For purposes of this Section, (a) “BHC Act Affiliate” of a party means an “affiliate” (as such term is defined under, and interpreted in accordance with, 12
U.S.C. 1841(k)) of such party; (b) “Covered Entity” means any of the following: (a) a “covered entity” as that term is defined in, and interpreted in accordance with, 12 C.F.R. § 252.82(b); (b) a “covered bank” as that term is defined in,
and interpreted in accordance with, 12 C.F.R. § 47.3(b); or (c) a “covered FSI” as that term is defined in, and interpreted in accordance with, 12 C.F.R. § 382.2(b); (c) “Default Right” has the meaning assigned to that term in, and shall
be interpreted in accordance with, 12 C.F.R. §§ 252.81, 47.2 or 382.1, as applicable; and (d) “QFC” has the meaning assigned to the term “qualified financial contract” in, and shall be interpreted in
accordance with, 12 U.S.C. 5390(c)(8)(D).
11.23 Releases.
The Administrative Agent, the Lenders and the L/C Issuer hereby irrevocably agree that the Liens granted to the Administrative Agent by the Loan Parties on any
Collateral shall, at the sole cost and expense of the Loan Parties, be automatically released (a) upon the occurrence of the Facility Termination Date, (b) upon the Disposition of such Collateral (as part of or in connection with any Disposition
permitted hereunder) to any Person other than another Loan Party, to the extent such Disposition is made in compliance with the terms of this Agreement, (c) if the release of such Lien is approved, authorized or ratified in writing by the
Required Lenders (or such other percentage of the Lenders whose consent may be required in accordance with
Section 11.01), (d) to the extent such property constitutes Excluded Property or (e) to the extent the property constituting such
Collateral is owned by any Guarantor, upon the release of such Guarantor from its obligations under the Guaranty to the extent such release of a Guarantor is made in compliance with the terms of this Agreement.

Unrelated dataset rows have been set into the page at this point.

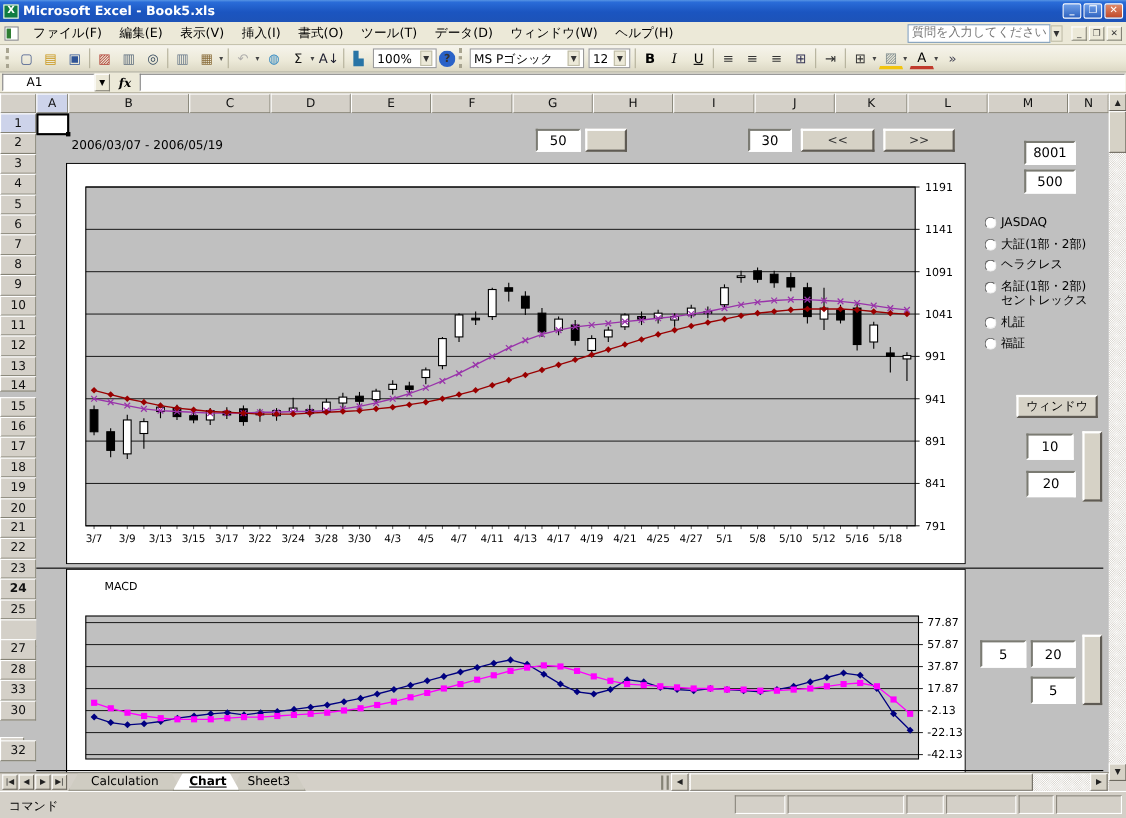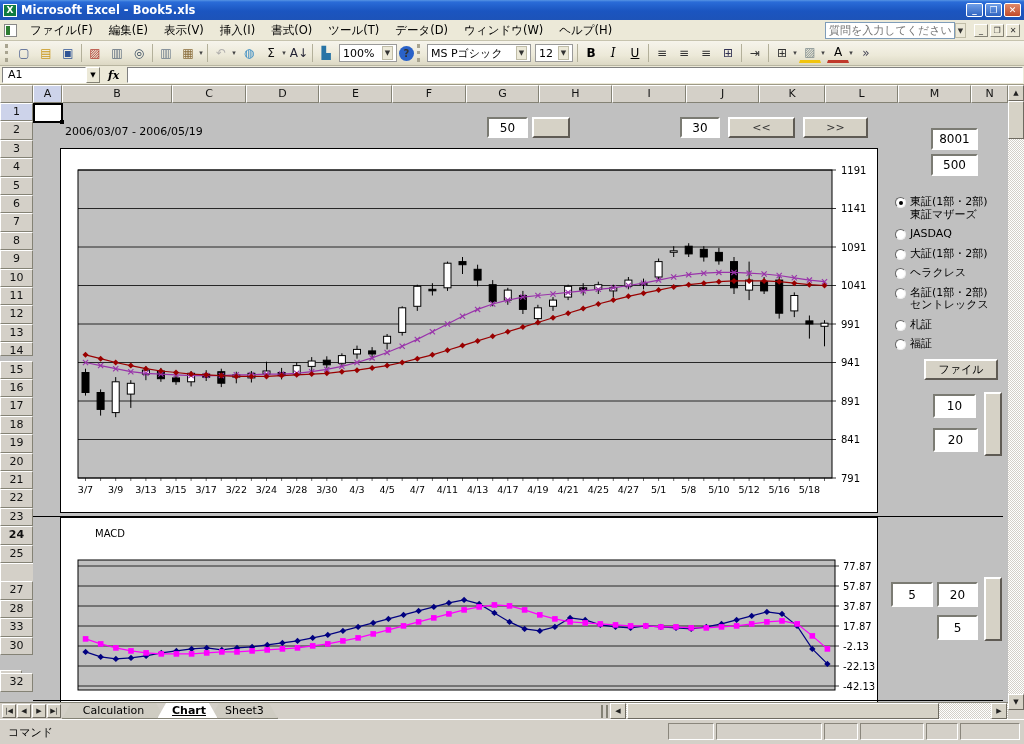--- a/index.html
+++ b/index.html
@@ -24,7 +24,7 @@
 .boxarrow{margin-left:auto;font-size:7px;color:#333;background:#ece9d8;border:1px solid #c0bda8;width:11px;height:14px;line-height:13px;text-align:center}
 .help{background:#2a62c8;color:#fff;border-radius:50%;width:15px;height:15px;font-size:10px;font-weight:bold;line-height:15px;text-align:center}
 .formulabar{left:0;top:66px;width:1024px;height:19px;background:#ece9d8;display:flex;align-items:center;border-bottom:1px solid #9e9a86}
-.namebox{width:84px;height:16px;margin-left:2px;background:#fff;border:1px solid;border-color:#808080 #fff #fff #808080;padding:0 5px;font-size:11px}
+.namebox{width:84px;height:16px;margin-left:2px;background:#fff;border:1px solid;border-color:#808080 #fff #fff #808080;padding:0 21px;font-size:11px}
 .nbarrow{width:14px;height:16px;background:#ece9d8;border:1px solid;border-color:#fff #848275 #848275 #fff;font-size:7px;text-align:center;line-height:15px}
 .fx{font-style:italic;font-weight:bold;font-family:"DejaVu Serif","Liberation Serif",serif;padding:0 8px}
 .ffield{flex:1;height:16px;background:#fff;border:1px solid;border-color:#808080 #fff #fff #808080;margin-right:1px}

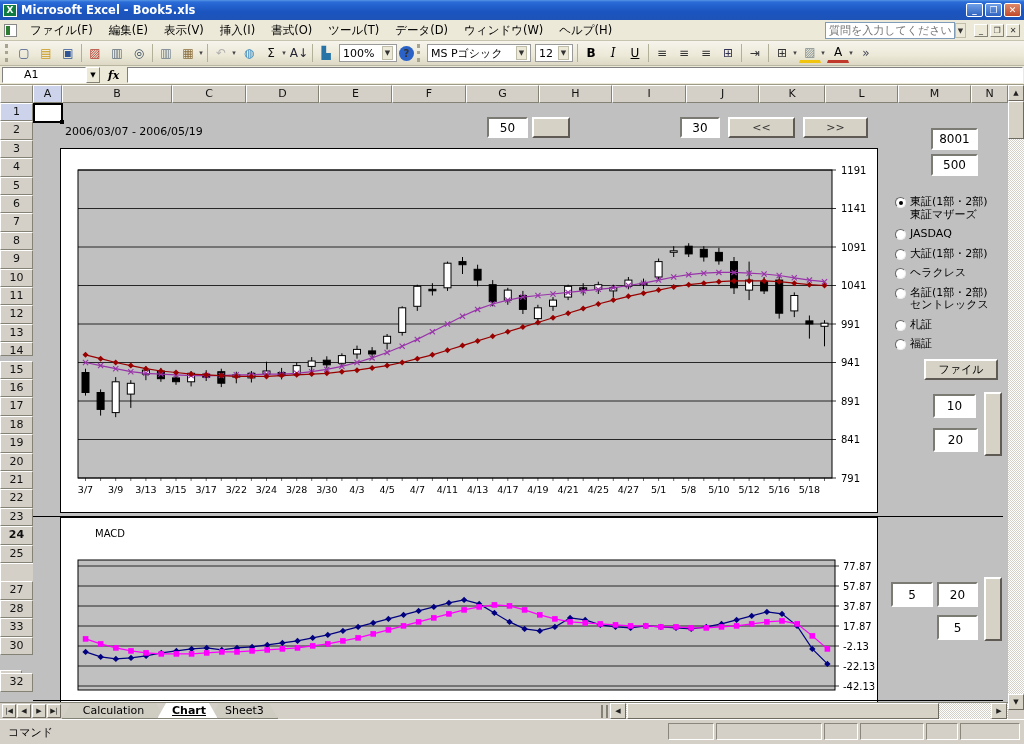--- a/index.html
+++ b/index.html
@@ -663,11 +663,6 @@
 
 <div id="market-radios" class="abs" style="left:895px;top:196px;width:122px;z-index:4">
     <div class="radiorow">
-      <span class="radiocircle on"></span>
-      <span class="radiolabel">東証(1部・2部)
-東証マザーズ</span>
-    </div>
-    <div class="radiorow">
       <span class="radiocircle"></span>
       <span class="radiolabel">JASDAQ</span>
     </div>

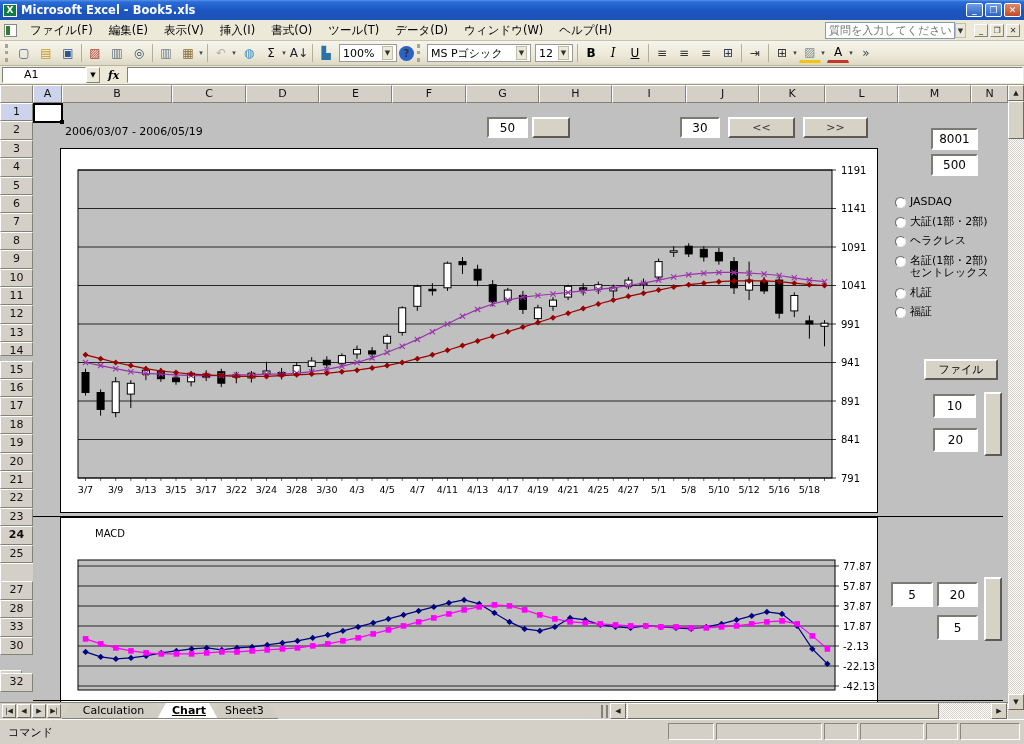--- a/index.html
+++ b/index.html
@@ -689,7 +689,7 @@
     </div>
   </div>
 
-<div class="btn3d" style="left:924px;top:359px;width:74px;height:21px;z-index:4">ファイル</div>
+<div class="btn3d" style="left:924px;top:359px;width:74px;height:21px;z-index:4">ウィンドウ</div>
 
 <input class="field3d" style="left: 933px; top: 394px; width: 43px; height: 24px; z-index: 4;" value="10">
 <input class="field3d" style="left: 933px; top: 428px; width: 45px; height: 24px; z-index: 4;" value="20">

Any such release shall not in any
manner discharge, affect, or impair the Obligations or any Liens (other than those being released) upon or obligations (other than those being released) of the Loan Parties in respect of all interests retained by the Loan Parties, including the
proceeds of any Disposition, all of which shall continue to constitute part of the Collateral except to the extent comprised of Excluded Property or otherwise released in accordance with the provisions of the Loan Documents.

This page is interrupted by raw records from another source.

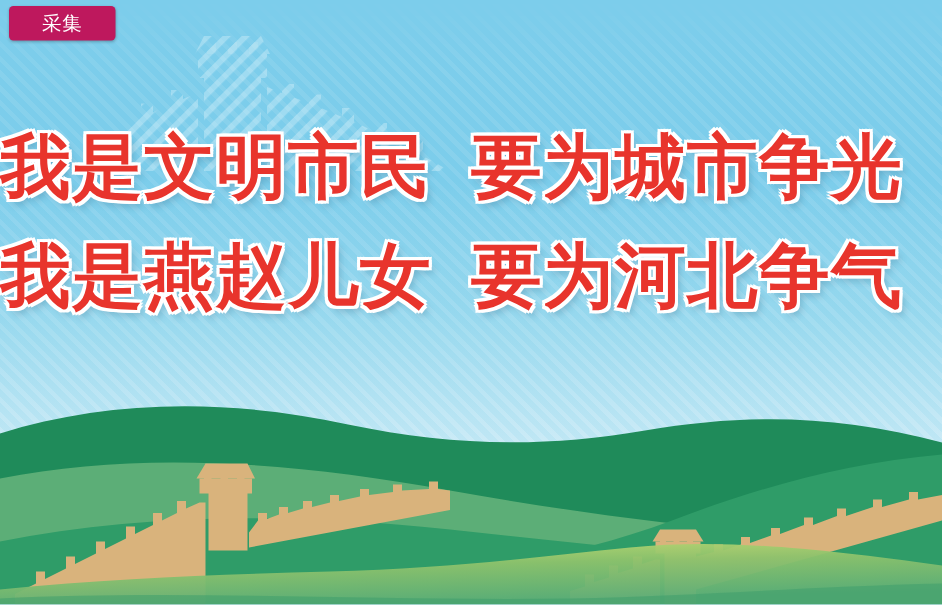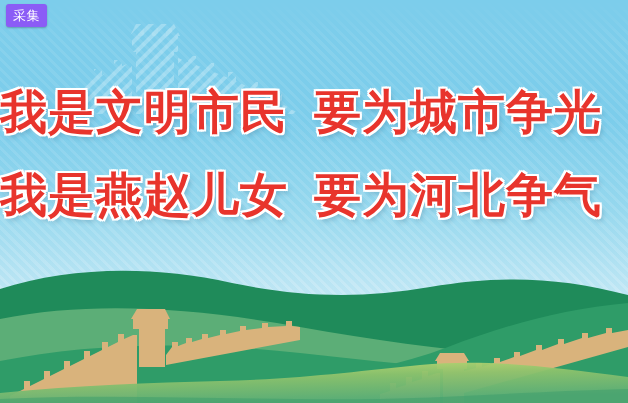--- a/index.html
+++ b/index.html
@@ -110,12 +110,12 @@
     top: 4px;
     min-width: 38px;
     height: 23px;
-    padding: 0 7px;
+    padding: 0 22px;
     box-sizing: border-box;
     display: flex;
     align-items: center;
     justify-content: center;
-    background: #8b5cf6;
+    background: #be185d;
     color: #ffffff;
     font-family: "DejaVu Sans", "Liberation Sans", sans-serif;
     font-size: 13px;

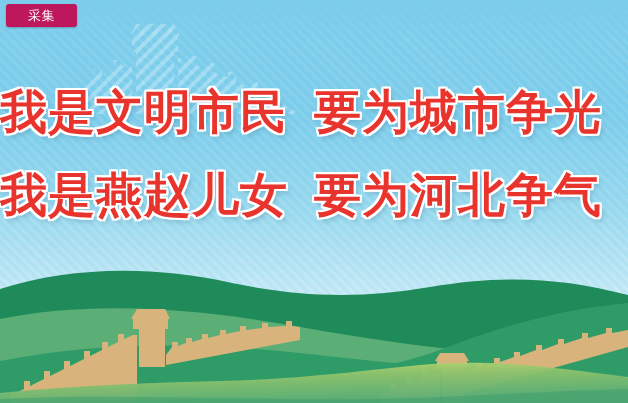--- a/index.html
+++ b/index.html
@@ -100,7 +100,7 @@
        3px  4px 5px rgba(40,90,120,0.28);
     white-space: nowrap;
   }
-  .slogan-line + .slogan-line { margin-top: 36px; }
+  .slogan-line + .slogan-line { margin-top: 26px; }
   .slogan-gap { display: inline-block; width: 26px; }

Additionally, the Administrative Agent, the Lenders and the L/C Issuer hereby irrevocably agree that a Guarantor shall be released from its Guaranty upon (x) the designation of such Guarantor as an Unrestricted
Subsidiary in accordance with the terms hereof, (y) such Guarantor becoming an Excluded Subsidiary in accordance with the terms hereof;
provided that if any Restricted Subsidiary that is a Guarantor becomes an Excluded Subsidiary solely
as a result of such Restricted Subsidiary becoming an Immaterial Subsidiary, such Guarantor shall be released from the Guarantees only (i) if no Default then exists and (ii) upon the Administrative Agent’s receipt of a written request therefor
from the Borrower, or (z) the Disposition of such Guarantor to any Person (other than a Loan Party) that is permitted hereby or to which the Required Lenders (or such other percentage of the Lenders whose consent may be required in accordance
with
Section 11.01) have otherwise consented such that after giving effect to such Disposition such Guarantor ceases to be a Restricted Subsidiary. The Administrative Agent, the Lenders and the L/C Issuer hereby authorize the
Administrative Agent to execute and deliver any instruments, documents, and agreements necessary or desirable to evidence and confirm the release of any Loan Party’s Guaranty or Collateral pursuant to the foregoing provisions of this paragraph,
all without the further consent or joinder of the Administrative Agent, any Lender or the L/C Issuer.